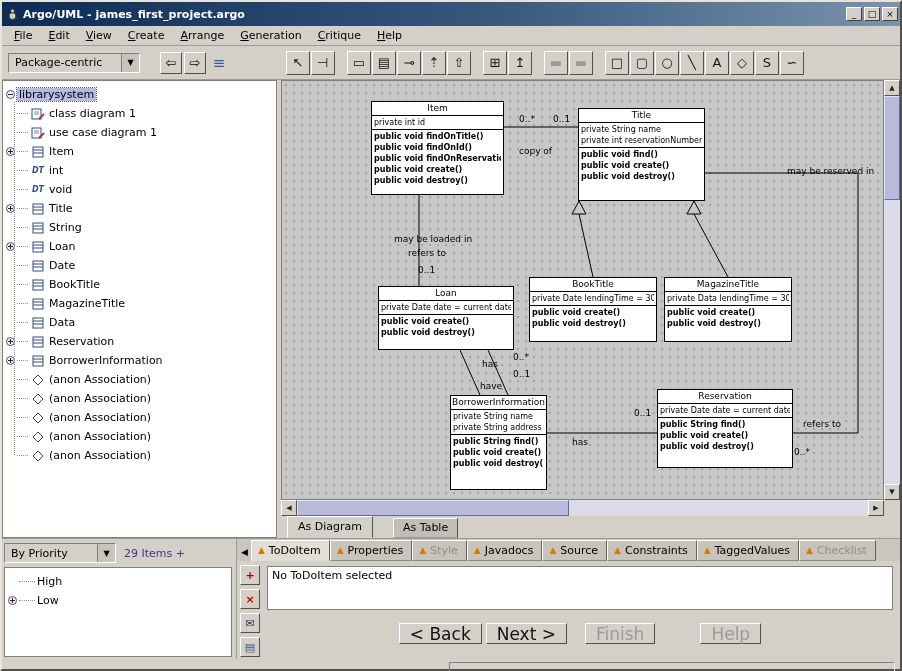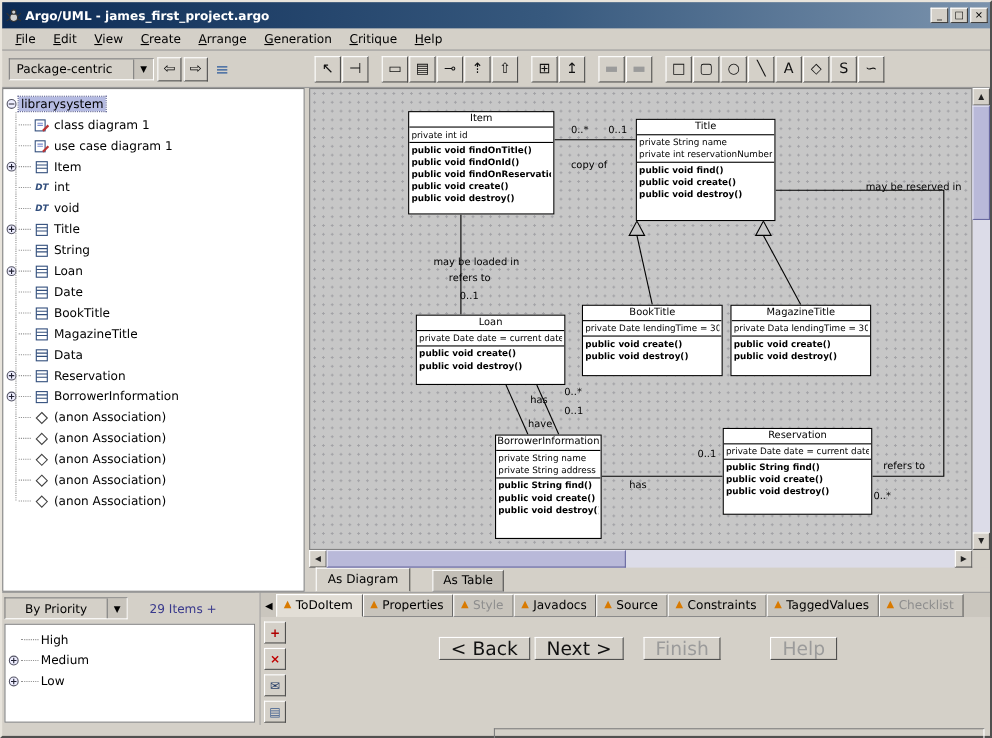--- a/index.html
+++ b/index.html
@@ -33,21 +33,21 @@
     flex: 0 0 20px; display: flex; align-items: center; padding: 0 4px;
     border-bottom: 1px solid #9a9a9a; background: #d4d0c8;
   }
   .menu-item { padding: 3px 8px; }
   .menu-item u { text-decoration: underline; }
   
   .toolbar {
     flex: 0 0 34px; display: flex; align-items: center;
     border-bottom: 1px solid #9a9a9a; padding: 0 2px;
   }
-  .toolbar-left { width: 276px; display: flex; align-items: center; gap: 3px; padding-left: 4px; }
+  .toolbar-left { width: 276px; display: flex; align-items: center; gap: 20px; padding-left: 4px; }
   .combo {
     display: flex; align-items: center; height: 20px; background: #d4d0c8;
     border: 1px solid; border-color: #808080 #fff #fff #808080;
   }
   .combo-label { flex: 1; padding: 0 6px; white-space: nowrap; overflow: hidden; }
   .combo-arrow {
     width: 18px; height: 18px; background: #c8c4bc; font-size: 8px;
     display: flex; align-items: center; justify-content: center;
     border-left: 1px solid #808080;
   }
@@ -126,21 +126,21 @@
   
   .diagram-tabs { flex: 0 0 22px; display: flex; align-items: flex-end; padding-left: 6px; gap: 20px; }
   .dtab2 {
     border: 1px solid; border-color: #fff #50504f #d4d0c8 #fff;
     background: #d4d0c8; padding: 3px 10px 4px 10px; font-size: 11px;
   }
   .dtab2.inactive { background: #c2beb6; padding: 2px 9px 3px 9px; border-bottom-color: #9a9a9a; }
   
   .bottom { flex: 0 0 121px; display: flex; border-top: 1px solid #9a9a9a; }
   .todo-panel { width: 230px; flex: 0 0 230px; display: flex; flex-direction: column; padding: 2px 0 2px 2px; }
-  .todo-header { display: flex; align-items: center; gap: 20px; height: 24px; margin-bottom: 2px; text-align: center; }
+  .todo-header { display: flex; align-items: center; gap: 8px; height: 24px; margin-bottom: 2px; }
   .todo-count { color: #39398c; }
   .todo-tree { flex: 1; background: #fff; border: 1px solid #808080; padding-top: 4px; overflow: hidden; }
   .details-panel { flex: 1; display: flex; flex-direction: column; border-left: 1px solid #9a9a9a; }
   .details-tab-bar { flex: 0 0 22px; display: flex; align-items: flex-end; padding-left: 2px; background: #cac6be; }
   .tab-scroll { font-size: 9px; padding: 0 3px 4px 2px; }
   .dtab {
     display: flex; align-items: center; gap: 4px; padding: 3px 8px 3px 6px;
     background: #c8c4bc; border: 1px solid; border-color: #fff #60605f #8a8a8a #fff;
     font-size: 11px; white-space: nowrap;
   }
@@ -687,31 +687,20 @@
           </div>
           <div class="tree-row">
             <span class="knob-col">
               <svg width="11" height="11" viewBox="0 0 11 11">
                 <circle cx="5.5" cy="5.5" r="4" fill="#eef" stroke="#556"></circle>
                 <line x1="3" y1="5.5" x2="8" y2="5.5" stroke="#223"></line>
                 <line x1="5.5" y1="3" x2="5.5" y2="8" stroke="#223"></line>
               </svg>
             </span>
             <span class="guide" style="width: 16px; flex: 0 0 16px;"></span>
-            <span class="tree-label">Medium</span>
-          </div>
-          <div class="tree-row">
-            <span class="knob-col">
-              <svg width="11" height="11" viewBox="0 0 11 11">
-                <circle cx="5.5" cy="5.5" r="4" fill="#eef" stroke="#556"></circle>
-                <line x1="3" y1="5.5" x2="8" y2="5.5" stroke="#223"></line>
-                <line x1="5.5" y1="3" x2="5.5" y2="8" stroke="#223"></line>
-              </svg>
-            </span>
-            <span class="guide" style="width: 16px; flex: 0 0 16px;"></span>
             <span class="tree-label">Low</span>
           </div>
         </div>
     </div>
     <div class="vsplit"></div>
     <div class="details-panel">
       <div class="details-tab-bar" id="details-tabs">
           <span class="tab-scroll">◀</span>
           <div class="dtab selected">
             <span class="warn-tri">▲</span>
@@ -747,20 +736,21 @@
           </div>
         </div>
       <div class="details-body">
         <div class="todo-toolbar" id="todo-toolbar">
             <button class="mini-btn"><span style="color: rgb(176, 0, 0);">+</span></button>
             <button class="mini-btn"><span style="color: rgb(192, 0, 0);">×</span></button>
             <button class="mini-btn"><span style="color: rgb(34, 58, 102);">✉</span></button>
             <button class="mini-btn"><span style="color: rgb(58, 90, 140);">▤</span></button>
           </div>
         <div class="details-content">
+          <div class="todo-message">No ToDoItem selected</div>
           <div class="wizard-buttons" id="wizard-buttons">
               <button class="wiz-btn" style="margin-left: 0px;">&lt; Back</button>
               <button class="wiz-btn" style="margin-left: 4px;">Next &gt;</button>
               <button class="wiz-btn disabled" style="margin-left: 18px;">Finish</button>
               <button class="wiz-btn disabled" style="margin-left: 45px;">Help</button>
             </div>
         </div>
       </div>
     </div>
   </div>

Brief -
Leave out any pictures, please, and quote only the lines from the top of the data through the line that contains "border: 1px solid; border-color: #fff #50504f".

Exercise output -
--- a/index.html
+++ b/index.html
@@ -33,21 +33,21 @@
     flex: 0 0 20px; display: flex; align-items: center; padding: 0 4px;
     border-bottom: 1px solid #9a9a9a; background: #d4d0c8;
   }
   .menu-item { padding: 3px 8px; }
   .menu-item u { text-decoration: underline; }
   
   .toolbar {
     flex: 0 0 34px; display: flex; align-items: center;
     border-bottom: 1px solid #9a9a9a; padding: 0 2px;
   }
-  .toolbar-left { width: 276px; display: flex; align-items: center; gap: 3px; padding-left: 4px; }
+  .toolbar-left { width: 276px; display: flex; align-items: center; gap: 20px; padding-left: 4px; }
   .combo {
     display: flex; align-items: center; height: 20px; background: #d4d0c8;
     border: 1px solid; border-color: #808080 #fff #fff #808080;
   }
   .combo-label { flex: 1; padding: 0 6px; white-space: nowrap; overflow: hidden; }
   .combo-arrow {
     width: 18px; height: 18px; background: #c8c4bc; font-size: 8px;
     display: flex; align-items: center; justify-content: center;
     border-left: 1px solid #808080;
   }
@@ -126,21 +126,21 @@
   
   .diagram-tabs { flex: 0 0 22px; display: flex; align-items: flex-end; padding-left: 6px; gap: 20px; }
   .dtab2 {
     border: 1px solid; border-color: #fff #50504f #d4d0c8 #fff;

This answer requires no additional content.